# Dog training and help for free!!!



## ComeBacKid85 (Jan 3, 2020)

Pretty new to the UG still. Want to contribute to the group. Other than an atta boy here and there I don’t have much in way of weight training to contribute. You guys have already helped me soooo much I want to give back. Back ground. United schutzen clubs of America back ground but if it’s hound I’m down and have been around. Protection, tracking and obedience. I will try and respond back as quickly as possible. CBK-9 here to serve haha :32 (17):


----------



## ComeBacKid85 (Jan 3, 2020)

I do advice about raw feeding as well. It can be cheaper and it’s way more healthy. :32 (1):


----------



## Nacville (Jan 3, 2020)

If I still had my shepherds I’d forsure hit you up but recently got a frenchbulldog


----------



## ComeBacKid85 (Jan 3, 2020)

I’m GSD all day right now. Those frenchies are cool little dudes too! Post up some pics if you can. I will try to do the same.


----------



## ComeBacKid85 (Jan 3, 2020)

That didn’t work right lol


----------



## Qwikvr6gti (Jan 3, 2020)

Where are you located? I have a Dog that I need help with. He is aggressive towards other dogs, any other dog, but he likes cats. I looked into professional help but it is way out of reach for me. I live in Texas.


----------



## ComeBacKid85 (Jan 3, 2020)

This is an E training exercise haha. Not personal. And I’m pretty expensive lol. I can help. Give me background and age and breed Q.


----------



## ComeBacKid85 (Jan 3, 2020)

In case your interested. Two no commands is best. Ot ah ot ah. And no or fooie and nine ! The first is the warning and second is correction. What ever that looks like for you and your dog.


----------



## CJ (Jan 3, 2020)

CBK rewards his dog with a special peanut butter surprise when they behave. :32 (6):


----------



## ComeBacKid85 (Jan 4, 2020)

It’s a dual protein compound that produces natural test boosting in the K-9 specimen haha CJ is funny as hell :32 (18):

seriously most dogs like hot dogs cut the long way then like 1/4 or half inch chunks. Depends how big the dog. They will work all day for them.
 Some dogs have more prey drive and will work for toys. That’s more fun ima


----------



## Boogieman (Jan 4, 2020)

I have a almost 2 year old GSD hes a damn good dog, a little protective of his people which is fine most the time. He scares the shit out of anyone who doesnt know him by barking and he tends to get up in peoples face a bit.
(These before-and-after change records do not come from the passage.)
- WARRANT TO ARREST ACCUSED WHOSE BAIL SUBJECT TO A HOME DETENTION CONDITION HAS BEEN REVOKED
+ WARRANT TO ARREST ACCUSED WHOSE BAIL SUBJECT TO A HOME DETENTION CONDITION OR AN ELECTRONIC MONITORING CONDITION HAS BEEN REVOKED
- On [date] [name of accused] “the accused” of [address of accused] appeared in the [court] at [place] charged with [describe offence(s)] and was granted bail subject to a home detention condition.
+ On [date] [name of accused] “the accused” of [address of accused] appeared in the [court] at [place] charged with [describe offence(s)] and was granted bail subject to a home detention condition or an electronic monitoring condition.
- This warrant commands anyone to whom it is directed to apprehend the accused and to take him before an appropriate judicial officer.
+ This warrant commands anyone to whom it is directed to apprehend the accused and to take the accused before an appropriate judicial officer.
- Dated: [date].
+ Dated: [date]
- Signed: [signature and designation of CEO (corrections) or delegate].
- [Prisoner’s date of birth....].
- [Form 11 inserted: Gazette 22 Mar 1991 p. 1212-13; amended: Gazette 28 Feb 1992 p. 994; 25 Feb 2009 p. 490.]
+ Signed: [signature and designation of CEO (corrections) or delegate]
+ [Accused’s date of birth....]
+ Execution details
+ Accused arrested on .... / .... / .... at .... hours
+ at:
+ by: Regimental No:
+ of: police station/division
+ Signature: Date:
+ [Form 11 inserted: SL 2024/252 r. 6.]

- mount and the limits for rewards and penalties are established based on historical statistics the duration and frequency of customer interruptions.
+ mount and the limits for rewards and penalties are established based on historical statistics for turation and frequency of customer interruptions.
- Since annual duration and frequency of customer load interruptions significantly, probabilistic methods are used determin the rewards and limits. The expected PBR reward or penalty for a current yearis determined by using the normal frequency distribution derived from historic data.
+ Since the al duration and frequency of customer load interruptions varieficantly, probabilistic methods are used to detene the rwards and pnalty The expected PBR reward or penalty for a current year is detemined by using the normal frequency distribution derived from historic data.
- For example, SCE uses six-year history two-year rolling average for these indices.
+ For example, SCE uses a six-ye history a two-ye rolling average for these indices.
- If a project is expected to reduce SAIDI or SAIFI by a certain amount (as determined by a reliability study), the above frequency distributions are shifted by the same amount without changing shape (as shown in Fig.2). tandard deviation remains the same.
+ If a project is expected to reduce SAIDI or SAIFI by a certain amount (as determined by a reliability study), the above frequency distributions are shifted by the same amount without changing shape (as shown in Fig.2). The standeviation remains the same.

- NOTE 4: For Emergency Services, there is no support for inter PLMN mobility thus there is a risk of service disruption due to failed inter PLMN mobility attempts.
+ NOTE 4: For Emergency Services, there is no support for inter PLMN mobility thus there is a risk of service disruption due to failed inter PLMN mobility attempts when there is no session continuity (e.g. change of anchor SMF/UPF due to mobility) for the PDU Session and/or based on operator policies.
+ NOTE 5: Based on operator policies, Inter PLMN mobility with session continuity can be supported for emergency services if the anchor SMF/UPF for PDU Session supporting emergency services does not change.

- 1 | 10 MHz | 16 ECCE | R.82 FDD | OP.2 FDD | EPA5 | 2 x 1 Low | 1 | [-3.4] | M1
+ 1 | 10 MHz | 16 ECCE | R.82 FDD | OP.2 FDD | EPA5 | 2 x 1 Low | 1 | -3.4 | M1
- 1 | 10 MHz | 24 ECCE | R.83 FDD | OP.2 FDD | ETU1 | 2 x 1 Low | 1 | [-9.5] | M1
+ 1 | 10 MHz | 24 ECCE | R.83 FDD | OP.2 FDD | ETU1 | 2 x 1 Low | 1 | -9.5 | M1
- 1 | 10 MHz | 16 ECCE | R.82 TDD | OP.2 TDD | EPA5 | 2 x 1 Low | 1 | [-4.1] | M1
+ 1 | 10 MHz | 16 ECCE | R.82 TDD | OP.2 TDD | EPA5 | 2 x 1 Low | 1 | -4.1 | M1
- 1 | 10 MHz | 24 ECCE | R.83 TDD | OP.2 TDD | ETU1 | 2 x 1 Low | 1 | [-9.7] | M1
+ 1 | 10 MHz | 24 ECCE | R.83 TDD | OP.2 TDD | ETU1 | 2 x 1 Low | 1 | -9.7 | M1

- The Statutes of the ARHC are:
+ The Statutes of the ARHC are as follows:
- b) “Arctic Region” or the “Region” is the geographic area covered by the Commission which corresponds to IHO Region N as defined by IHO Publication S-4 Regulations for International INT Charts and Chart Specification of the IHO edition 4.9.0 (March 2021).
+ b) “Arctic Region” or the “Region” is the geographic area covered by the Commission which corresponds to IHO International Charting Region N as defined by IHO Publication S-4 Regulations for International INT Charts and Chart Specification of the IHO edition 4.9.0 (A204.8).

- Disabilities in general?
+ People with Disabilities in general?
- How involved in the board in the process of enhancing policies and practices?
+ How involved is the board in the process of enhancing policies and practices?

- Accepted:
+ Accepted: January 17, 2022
He is a damn good guard dog but he also probably needs some training as he literally barks at anyone he doesnt know.


----------



## NbleSavage (Jan 4, 2020)

Good on ye for offering to share yer expertise, OP.


----------



## Bro Bundy (Jan 4, 2020)

I think its great you can answer these questions ..I Love dogs and when i get a new pup ill ask u a bunch of questions.


----------



## Nacville (Jan 4, 2020)

Got him back in September so in this picture he’s about 4 months....


----------



## ComeBacKid85 (Jan 4, 2020)

Nacville said:


> View attachment 8952
> 
> Got him back in September so in this picture he’s about 4 months....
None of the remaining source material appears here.